Hi ranking Ultramarines in Terminator armour











And a little sneak peek of the entire collection. 4 Ultramarine Terminators in the centre are half finished, once they are finished the entire 1st company apoc formation can be fielded!


----------



## Varakir (Sep 2, 2009)

> Well I finished him last Sunday, and have only just got round to taking some nice pics. I don't care about him not being able to take a thunder hammer, he looks cool with it.


Yes, yes he does :grin:

Great conversion and awesome painting as usual. Some of the highlights on the silver don't look as tidy as the rest of the model, but that may well just be the light. 

Love the pose, love the shulkie terminators and love the UM bookcase!


----------



## Bane_of_Kings (Oct 28, 2009)

Wow, that looks amazing, and that's a lot of Ultramarines you have there .


----------



## Midge913 (Oct 21, 2010)

Sweet chappy mate! love the conversion and the paint job is ace!


----------



## Fallen (Oct 7, 2008)

too much blue for my liking 

great body of work though...i wish i had bought the Space Hulk box simply for the termies...

+rep for all the work


----------



## Vaz (Mar 19, 2008)

Excellent stuff mate. Not too sure on the stance, it seems a bit "Strike a pose", if it was naturally, he'd be a bit more bent forward, and the weapon faces more perpendicular to the ground, but that's just minor.

What I love is the basing though.


----------



## The Wraithlord (Jan 1, 2007)

Exceptional work as always Gareth, you never fail to impress. And you are absolutely correct that he looks bad ass with the hammer


----------



## Disciple_of_Ezekiel (May 23, 2010)

DAMN...Thats a ton of marines and armour! Im surprised you didnt lose your motivation in painting all them or did you and just came back to them?

Great paint jobs on them all. Those Dark Eldar look like they are about to get a beat down! LOL!


----------



## .Kevin. (Jan 10, 2011)

Looks nice, dual wielding is always badass.


----------



## fatmantis (Jun 26, 2009)

what a great collection! and who cares if he cant have a hammer, its your collection your vision your dream, i thjink it look fantastic great painting great work


----------



## Gareth (Jan 3, 2008)

There is a solution on how he can wield his hammer legally in a game. 

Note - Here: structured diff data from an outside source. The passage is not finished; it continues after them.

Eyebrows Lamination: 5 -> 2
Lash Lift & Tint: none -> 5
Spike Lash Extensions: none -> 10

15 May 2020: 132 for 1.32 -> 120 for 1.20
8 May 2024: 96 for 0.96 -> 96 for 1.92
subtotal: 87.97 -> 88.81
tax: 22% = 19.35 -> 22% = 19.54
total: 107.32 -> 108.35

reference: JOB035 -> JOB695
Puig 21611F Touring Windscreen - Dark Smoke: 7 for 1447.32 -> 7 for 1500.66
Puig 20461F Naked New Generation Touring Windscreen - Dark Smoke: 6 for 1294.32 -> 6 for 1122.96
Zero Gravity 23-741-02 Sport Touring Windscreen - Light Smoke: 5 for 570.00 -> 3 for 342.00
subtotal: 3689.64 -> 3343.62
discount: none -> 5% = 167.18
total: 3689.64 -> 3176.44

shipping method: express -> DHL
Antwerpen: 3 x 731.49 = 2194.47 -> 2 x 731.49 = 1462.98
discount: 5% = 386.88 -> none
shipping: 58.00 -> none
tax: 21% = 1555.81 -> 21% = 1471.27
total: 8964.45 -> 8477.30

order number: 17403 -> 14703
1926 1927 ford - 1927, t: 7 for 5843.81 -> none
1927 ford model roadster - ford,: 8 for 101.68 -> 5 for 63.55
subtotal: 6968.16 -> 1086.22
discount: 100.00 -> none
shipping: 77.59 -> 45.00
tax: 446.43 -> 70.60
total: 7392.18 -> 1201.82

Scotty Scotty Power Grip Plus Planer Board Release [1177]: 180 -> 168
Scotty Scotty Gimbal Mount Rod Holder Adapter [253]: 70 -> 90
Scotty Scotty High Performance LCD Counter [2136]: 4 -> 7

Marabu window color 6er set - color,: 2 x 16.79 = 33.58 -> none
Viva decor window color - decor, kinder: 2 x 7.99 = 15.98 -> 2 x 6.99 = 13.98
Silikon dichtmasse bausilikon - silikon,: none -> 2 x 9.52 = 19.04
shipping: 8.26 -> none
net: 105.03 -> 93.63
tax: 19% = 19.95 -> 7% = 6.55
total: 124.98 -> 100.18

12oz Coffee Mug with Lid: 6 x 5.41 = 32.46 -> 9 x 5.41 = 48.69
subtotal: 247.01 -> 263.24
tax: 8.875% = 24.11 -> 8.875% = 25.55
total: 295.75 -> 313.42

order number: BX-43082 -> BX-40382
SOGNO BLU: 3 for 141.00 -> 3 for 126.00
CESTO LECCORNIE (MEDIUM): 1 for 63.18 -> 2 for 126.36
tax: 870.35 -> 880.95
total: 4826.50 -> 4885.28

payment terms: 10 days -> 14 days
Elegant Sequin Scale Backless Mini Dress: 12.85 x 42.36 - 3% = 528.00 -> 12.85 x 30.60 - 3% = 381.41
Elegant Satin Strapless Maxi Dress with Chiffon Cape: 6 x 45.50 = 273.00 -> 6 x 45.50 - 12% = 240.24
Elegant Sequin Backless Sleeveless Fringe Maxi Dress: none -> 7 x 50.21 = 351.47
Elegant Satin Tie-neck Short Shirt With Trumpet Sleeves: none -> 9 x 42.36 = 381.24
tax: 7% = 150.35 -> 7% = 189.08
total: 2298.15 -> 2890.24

I just use the Black Templar rules for Apocalypse games. It's no different to me painting up stormraven in the colour of the Ultramarines and using Blood Angel rules in apocalypse.


----------



## PapaSmurf124 (Mar 28, 2010)

That is some fine conversion work. I definitely enjoyed seeing the whole army posted up on the bookshelf. I finally found some time to continue assembly of my own models today, and seeing them all out on the table was just awesome. I cant imagine what that must look like assembled and ready to play! Great stuff!


----------